Published: October 15, 2010

The National Institute on Drug Abuse (NIDA), part of the National Institutes of Health, has awarded a four-year, $1.7 million research grant to CSULB’s Center for Behavioral Research and Services (CBRS) for a project that will study the accuracy and acceptability of experimental rapid tests for infectious diseases.

Titled “Behavioral Science Aspects of Rapid Test Acceptance,” the project will be CSULB’s first registered clinical trial, and the research will contribute to the Federal Drug Administration’s (FDA) approval for the experimental tests as well as a better understanding of who selects rapid tests and why. The project start date was Sept. 30.

“Traditional testing for infectious diseases, such as HIV, hepatitis and syphilis, requires clients to return for their test results one or two weeks after providing a sample. But, there are many people who don’t return to get their results,” noted Dennis Fisher, CBRS director and professor of psychology at CSULB. “When people fail to return for their test results, they do not learn of their disease status, and for those who are infected, not knowing their disease status may delay or prevent accessing available treatments and may lead to others becoming infected.

“Rapid testing for infectious diseases, where clients have the opportunity to receive their results on the same day as they provide their specimen, has the potential to increase the proportion of people who receive their test results,” he added. “Increasing the proportion of people who receive screening test results is important not only to prevent new infections, but also to facilitate those who are infected to access treatment services.”
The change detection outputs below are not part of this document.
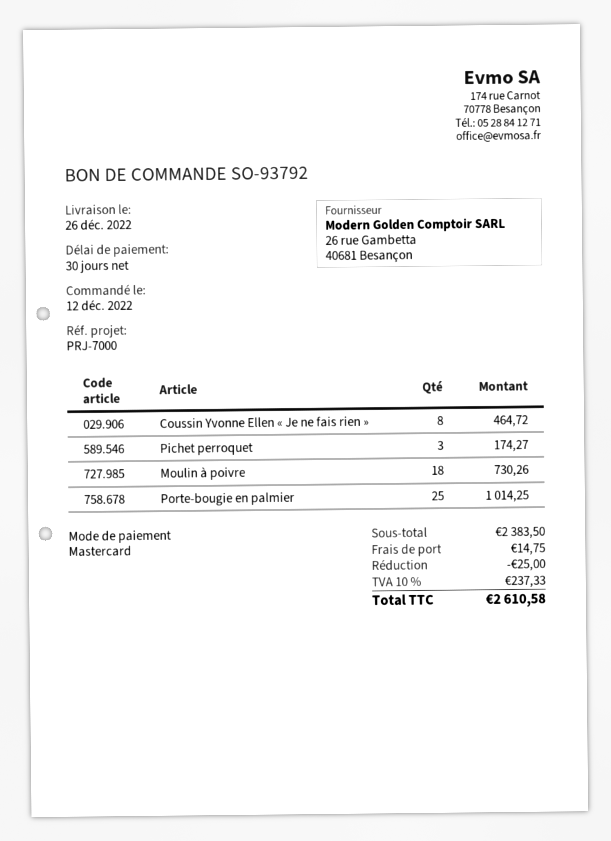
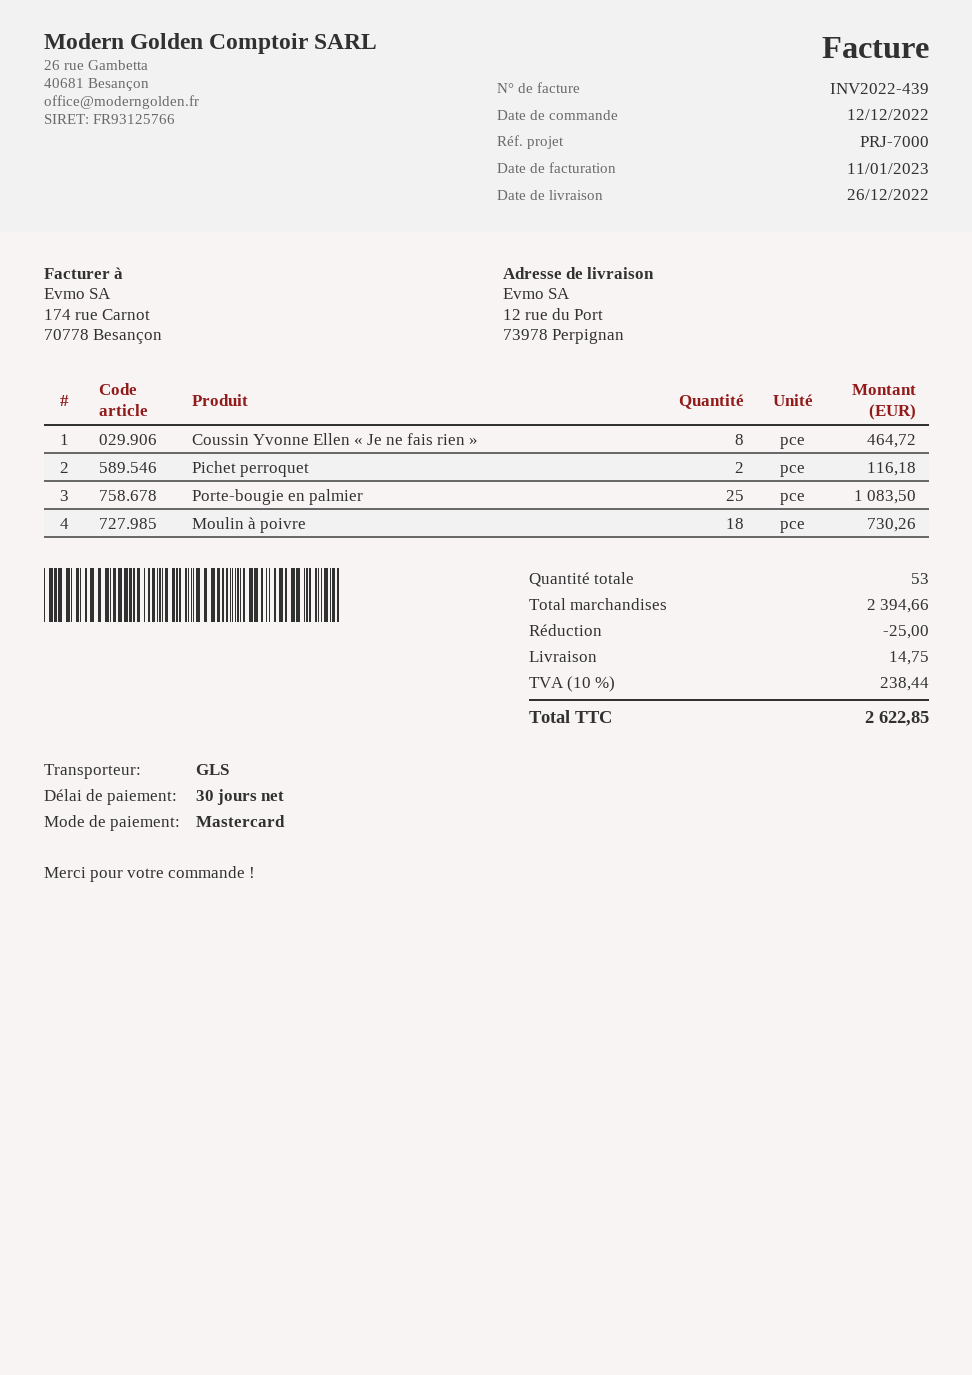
Pichet perroquet: 3 for 174.27 -> 2 for 116.18
Porte-bougie en palmier: 25 for 1014.25 -> 25 for 1083.50
subtotal: 2383.50 -> 2394.66
tax: 10% = 237.33 -> 10% = 238.44
total: 2610.58 -> 2622.85

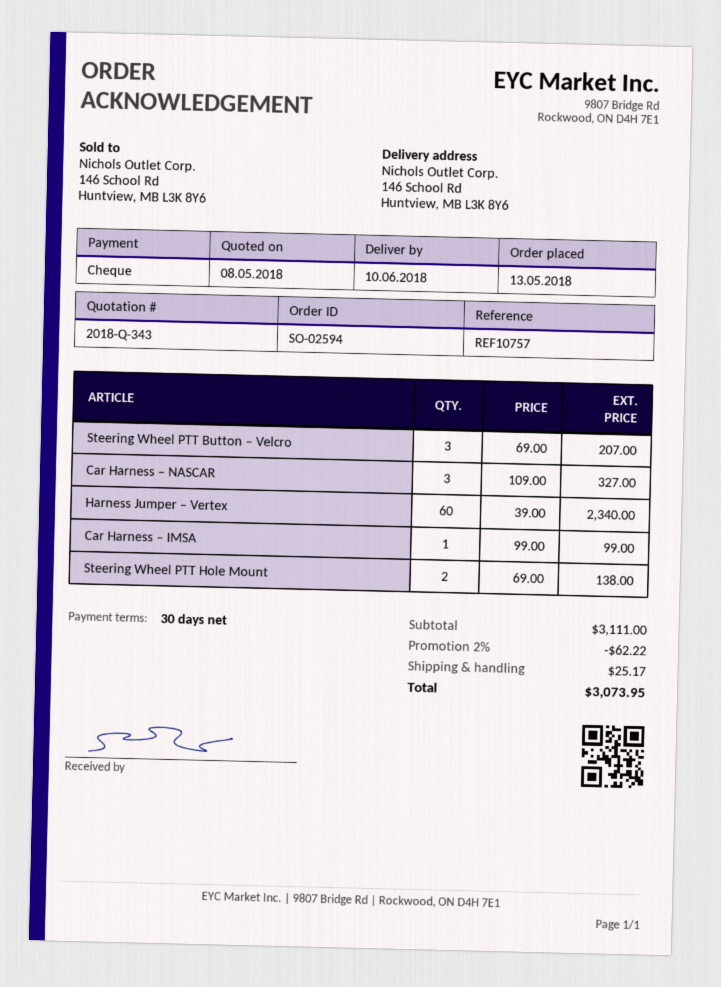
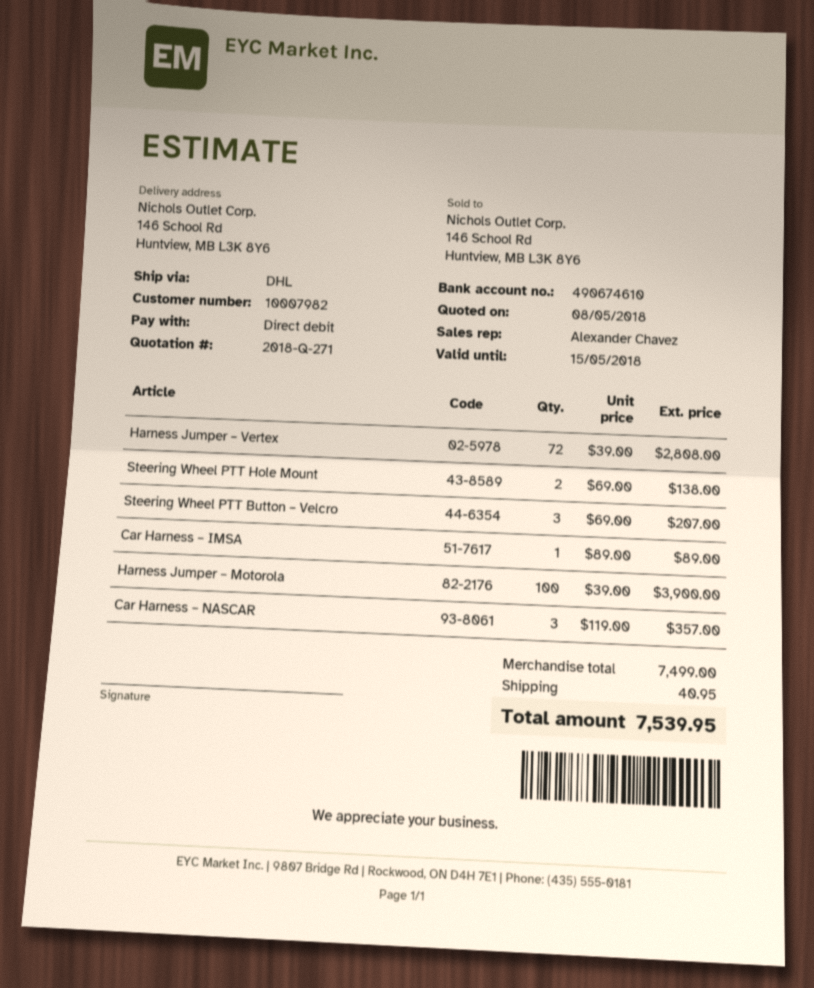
quote number: 2018-Q-343 -> 2018-Q-271
payment method: cheque -> direct debit
Car Harness – NASCAR: 3 x 109.00 = 327.00 -> 3 x 119.00 = 357.00
Harness Jumper – Vertex: 60 x 39.00 = 2340.00 -> 72 x 39.00 = 2808.00
Car Harness – IMSA: 1 x 99.00 = 99.00 -> 1 x 89.00 = 89.00
Harness Jumper – Motorola: none -> 100 x 39.00 = 3900.00
subtotal: 3111.00 -> 7499.00
discount: 2% = 62.22 -> none
shipping: 25.17 -> 40.95
total: 3073.95 -> 7539.95

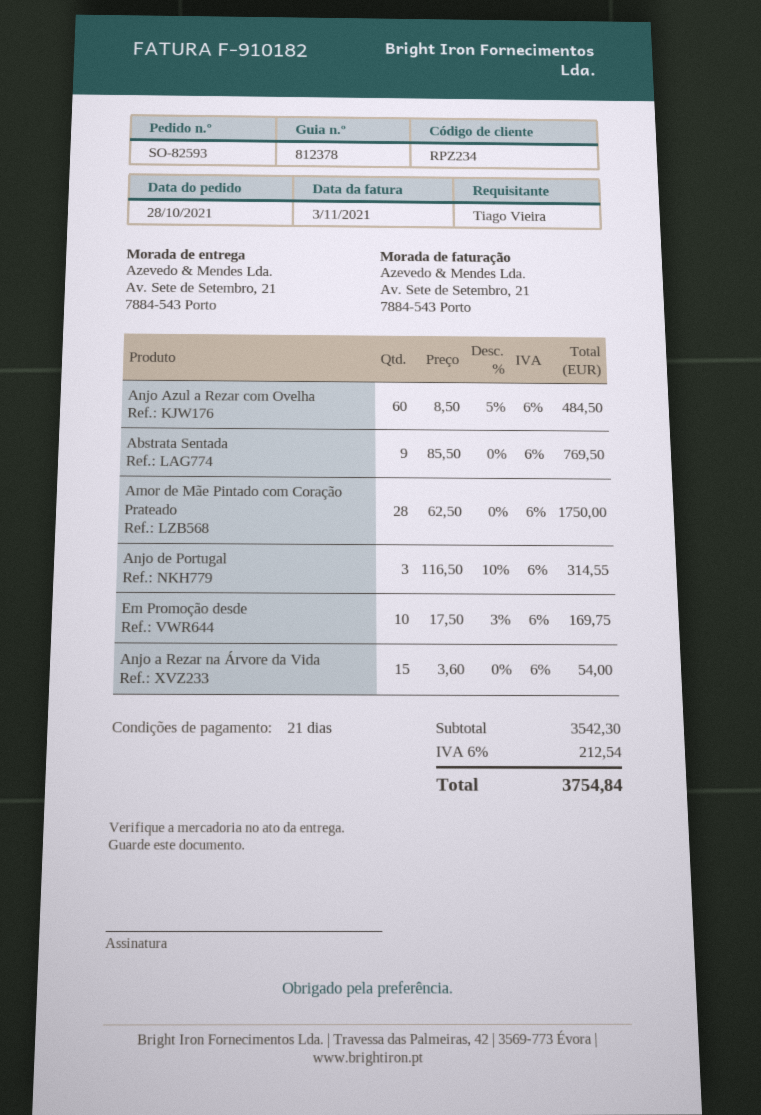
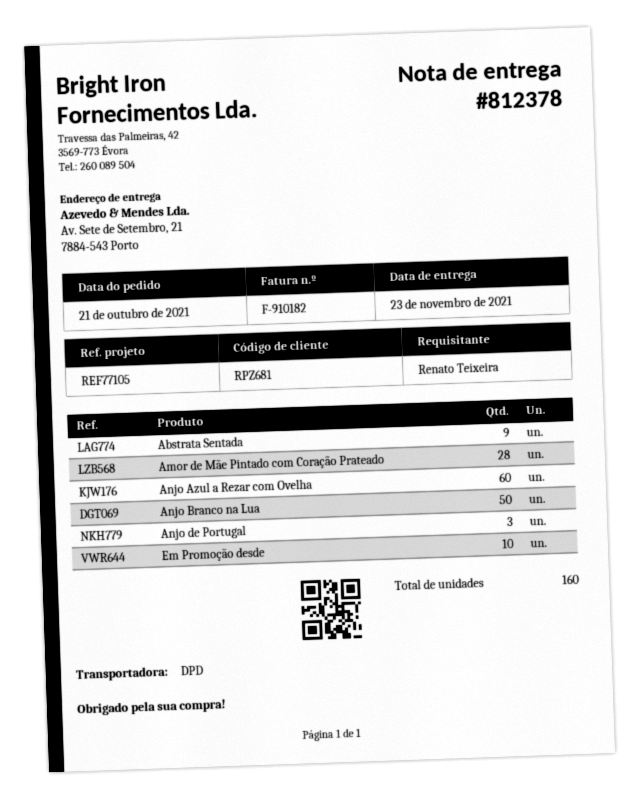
order date: 2021-10-28 -> 2021-10-21
customer number: RPZ234 -> RPZ681
ordered by: Tiago Vieira -> Renato Teixeira
Anjo a Rezar na Árvore da Vida: 15 -> none
Anjo Branco na Lua: none -> 50

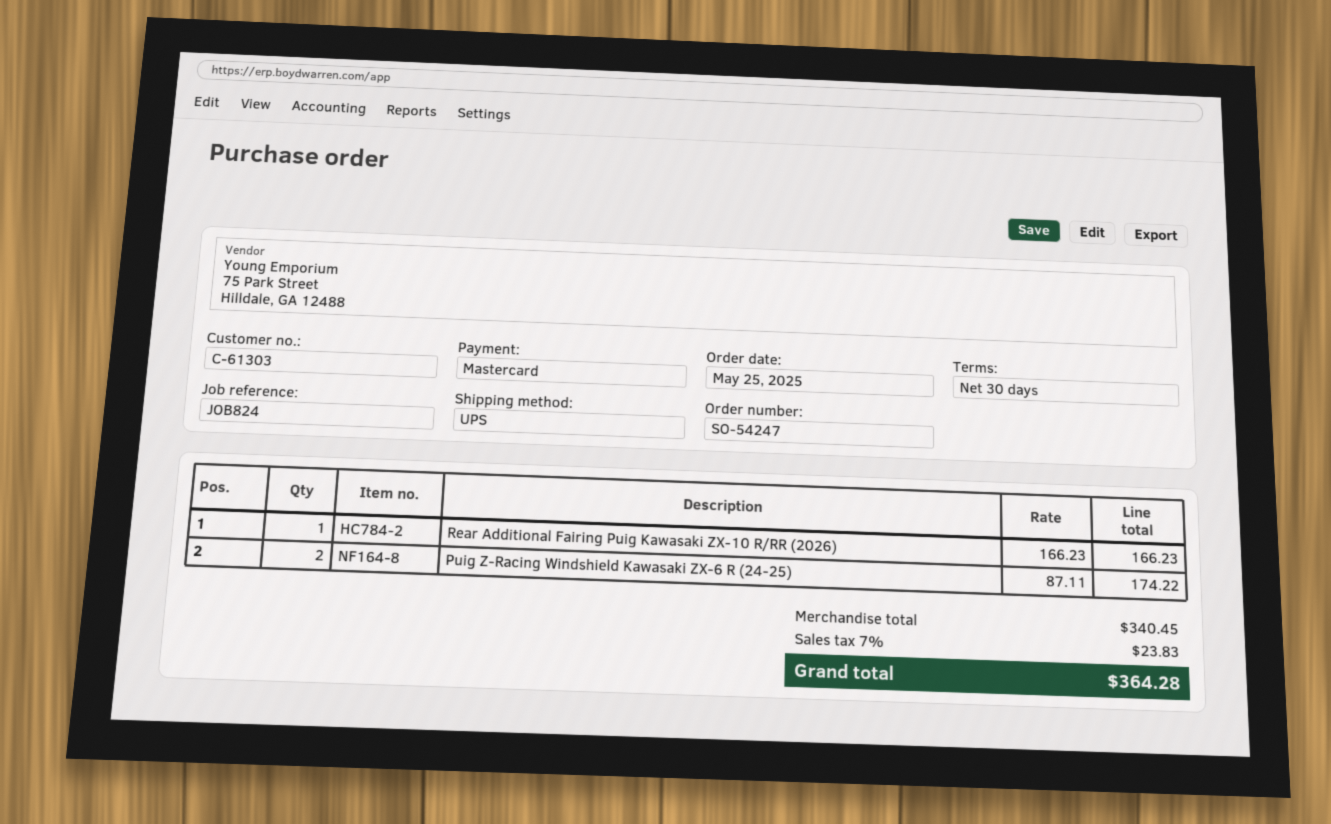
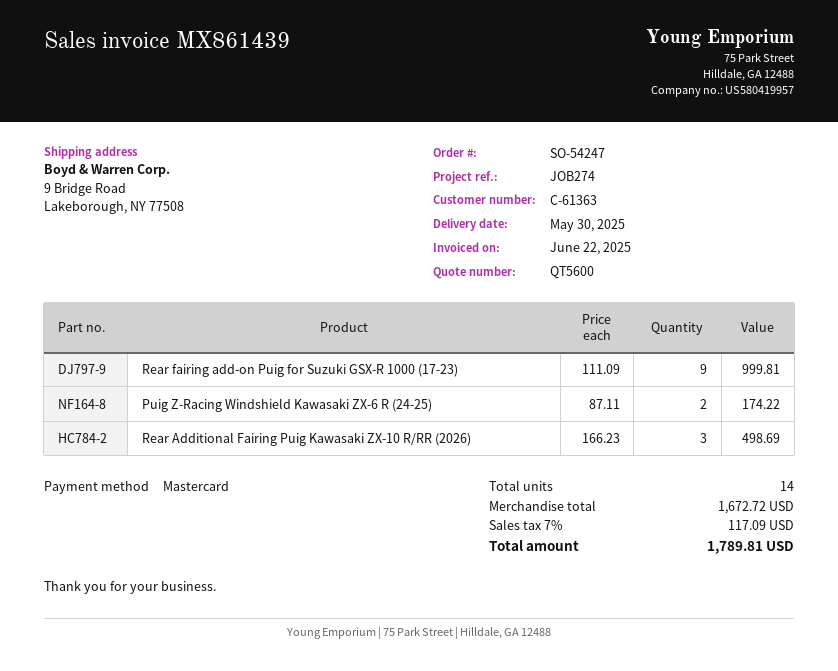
customer number: C-61303 -> C-61363
reference: JOB824 -> JOB274
Rear Additional Fairing Puig Kawasaki ZX-10 R/RR (2026): 1 x 166.23 = 166.23 -> 3 x 166.23 = 498.69
Rear fairing add-on Puig for Suzuki GSX-R 1000 (17-23): none -> 9 x 111.09 = 999.81
subtotal: 340.45 -> 1672.72
tax: 7% = 23.83 -> 7% = 117.09
total: 364.28 -> 1789.81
Currently there are no rapid tests available in the United States for syphilis or combined tests for Human Immunodeficiency Virus (HIV) and hepatitis C (HCV). While there are rapid tests for HIV available in this country, new HIV rapid tests have been developed that are more sensitive and can detect HIV earlier, but these have not been FDA-approved.

Fisher’s newly funded project will examine the accuracy and acceptability of six experimental rapid tests for HIV, syphilis, and/or HCV. The study will estimate sensitivity and specificity of these tests and will look at the acceptability of these tests among different behavioral risk groups – men who have sex with men (MSM), men who have sex with men and women (MSMW), injection drug users (IDUs), women at sexual risk (WASRs) and transgenders (TGs).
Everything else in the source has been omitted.